(Exercise materials Opens)
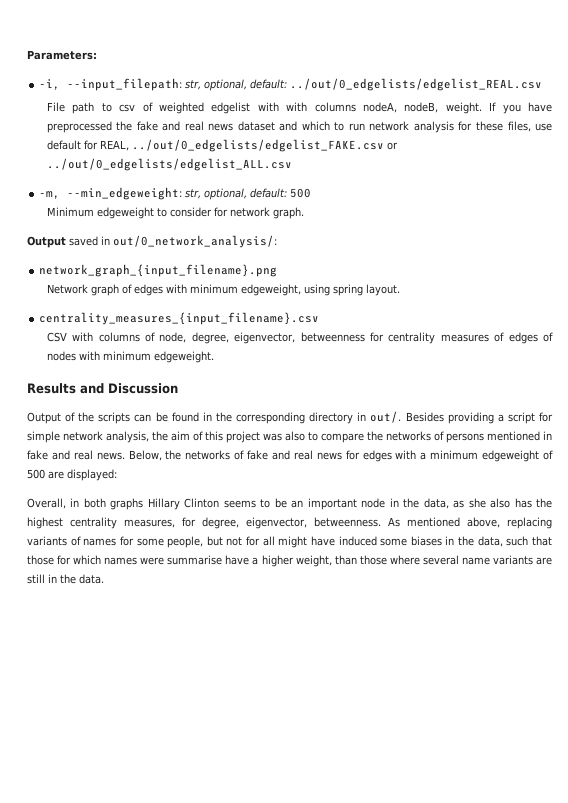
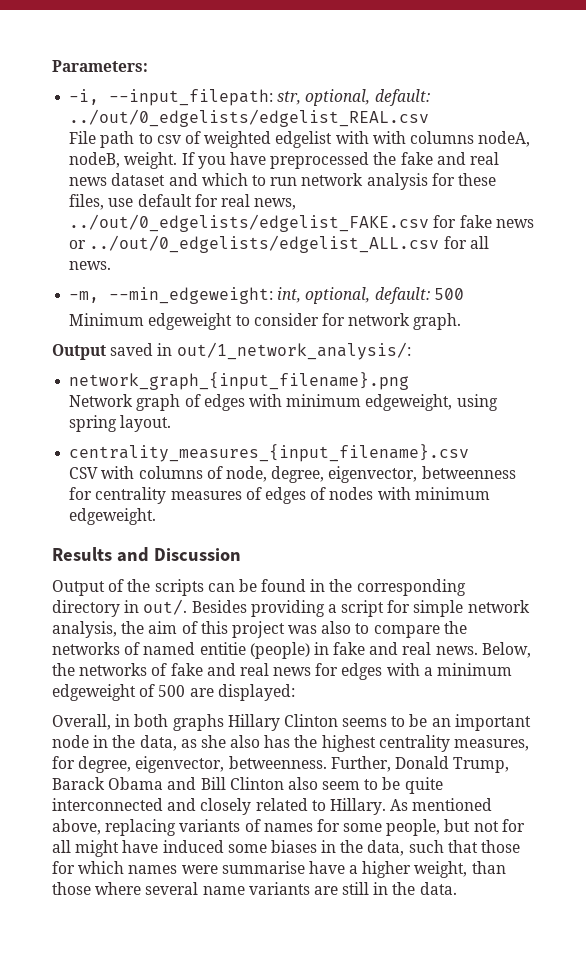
[99,139,384,152] REAL, ../out/0_edgelists/edgelist_FAKE.csv -> [220,194,297,210] [69,214,534,232] real news, ../out/0_edgelists/edgelist_FAKE.csv for fake news
(292, 164) none -> [443,236,489,249] [69,261,112,270] for all news.
[185,189,202,199] str, -> [277,287,302,303] int,
[113,235,277,248] out/0_network_analysis/: -> [176,342,411,360] out/1_network_analysis/:
[446,431,540,443] persons mentioned -> [143,642,310,659] named entitie (people)
(381, 522) none -> [330,756,510,773] [52,777,443,794] [52,798,386,815] Further, Donald Trump, Barack Obama and Bill Clinton also seem to be quite interconnected and closely related to Hillary.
(Exercise materials Closes)
**Work order**
Quote each record exactly as it stands, minus the pictures.

**Your response**
[99,139,384,152] REAL, ../out/0_edgelists/edgelist_FAKE.csv -> [220,194,297,210] [69,214,534,232] real news, ../out/0_edgelists/edgelist_FAKE.csv for fake news
(292, 164) none -> [443,236,489,249] [69,261,112,270] for all news.
[185,189,202,199] str, -> [277,287,302,303] int,
[113,235,277,248] out/0_network_analysis/: -> [176,342,411,360] out/1_network_analysis/:
[446,431,540,443] persons mentioned -> [143,642,310,659] named entitie (people)
(381, 522) none -> [330,756,510,773] [52,777,443,794] [52,798,386,815] Further, Donald Trump, Barack Obama and Bill Clinton also seem to be quite interconnected and closely related to Hillary.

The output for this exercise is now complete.